Je ne m’en prends pas à Claudine personnellement, Marie-Christine. Il n’y a aucun procès de ma part à son encontre. Elle le sait puisque nous avons échangé de façon cordiale sur le blog de Pascal. Et je sais qu’elle réalise l’escroquerie. Mais il y a une part d’elle qui s’accroche à ce passé complètement mensonger mais néanmoins certainement séduisant. Donc je lui rappelle les choses qu’elle sait au fond. Mais sur lesquelles elle revient quand même, comme s’il y avait toujours un besoin de s’y raccrocher.

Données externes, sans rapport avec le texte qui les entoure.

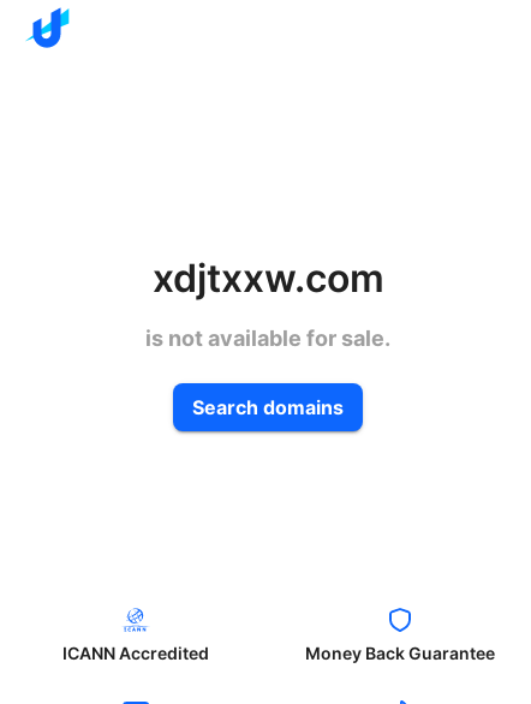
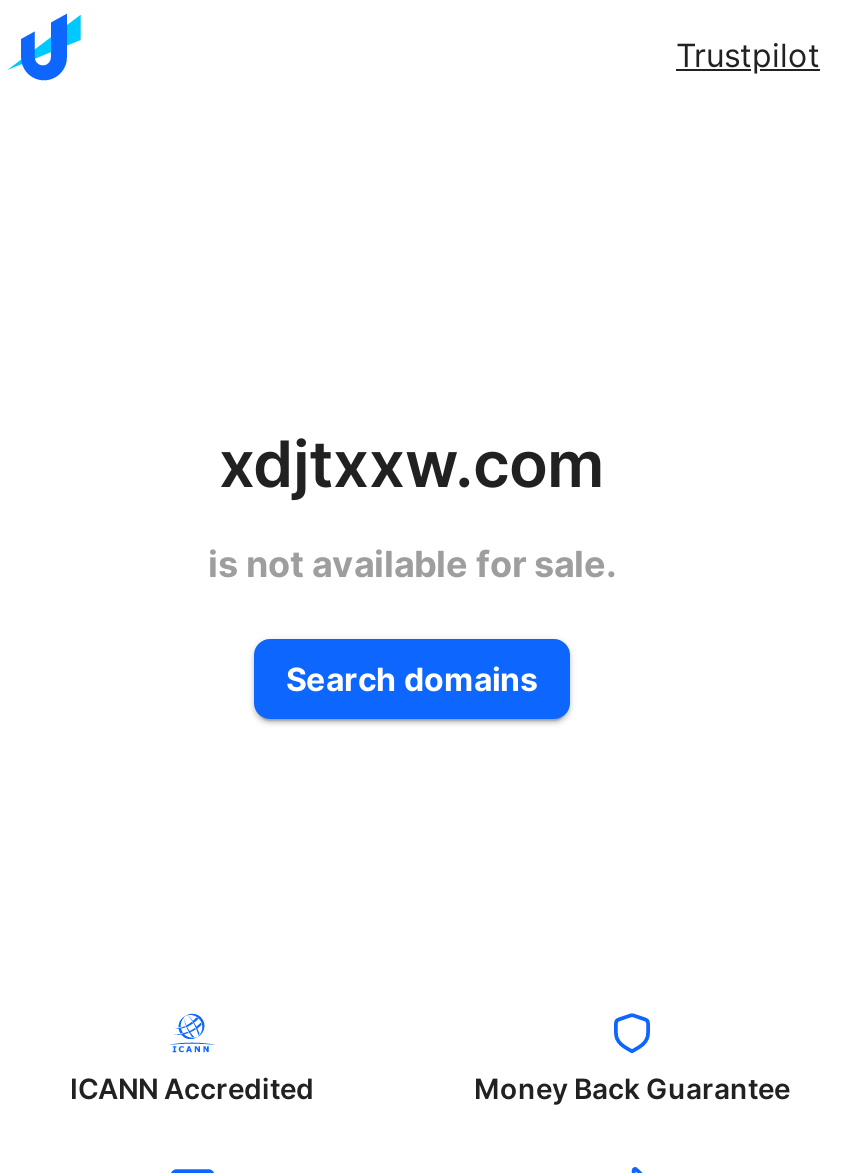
none -> [676,35,820,75] Trustpilot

Eh oui c’est dur de sortir d’un conditionnement qui remonte à l’enfance. Ce n’est surtout pas évident. Parce que ça réveille des peurs de l’abandon, l’angoisse du rejet, de la trahison, de l’humiliation. Tout ce qui a été activé, voire suractivé durant l’enfance et qui se réveille quand à l’âge adulte, on se retrouve ébranlé(e) par une situation qui mêle la construction familiale, religieuse, les chères affections et nous laisse orphelins. Comment l’adulte peut-il réconforter l’enfant intérieur en soi qui pleure le mensonge dont il n’est pourtant pas l’auteur…Oui c’est dur, difficile. Il faut beaucoup d’amour et de compassion pour soi, pour s’autoriser à avoir mal d’avoir été aussi maltraité, manipulé affectivement, religieusement et par des gens en plus, du voisinage (Claudine vivait à proximité de chez Marthe). C’est un peu comme une maltraitance familiale dont on ne prendrait connaissance consciente que très tardivement. Mais Claudine n’est pas seule à avoir vécu une telle forfaiture. Et elle n’est plus cette petite fille flouée. Elle a construit de quoi rassurer la petite fille en elle. Alors il faut activer cette construction qui va réconforter son enfant intérieur et lui permettre de sortir de la douleur. Et elle en est d’autant plus capable qu’elle est professionnelle psy. Elle connaît la route et elle sait qu’elle a les clés. Donc avanti !
Enfin, je donne des clés de compréhension de ce que j’avance via le bouquin de Véronique Auzépy Chavagnac. Chacun peut s’y reporter pour comprendre la genèse de l’affaire Guitton-Robin-Finet. Peut aussi se reporter à l’ouvrage de Muizon et faire également le comparatif avec Thérèse Neumann et ce qui rapproche les deux femmes dans leur entourage d’instrumentalisation et ce qui les sépare.
Et s’il y a bien une chose que je fais à chaque intervention, c’est de dire que ça reste ma vision personnelle et pas une vérité. Surtout pas. Je déteste le mot qui est complètement subjectif et jamais objectif. Car la vérité relève de la croyance, pas du tout de la réalité. Donc prétendre que je n’ai pas une approche honnête, c’est franchement de la mauvaise foi de votre part, Marie-Christine. Et là pour le coup, c’est de l’attaque personnelle et gratuite.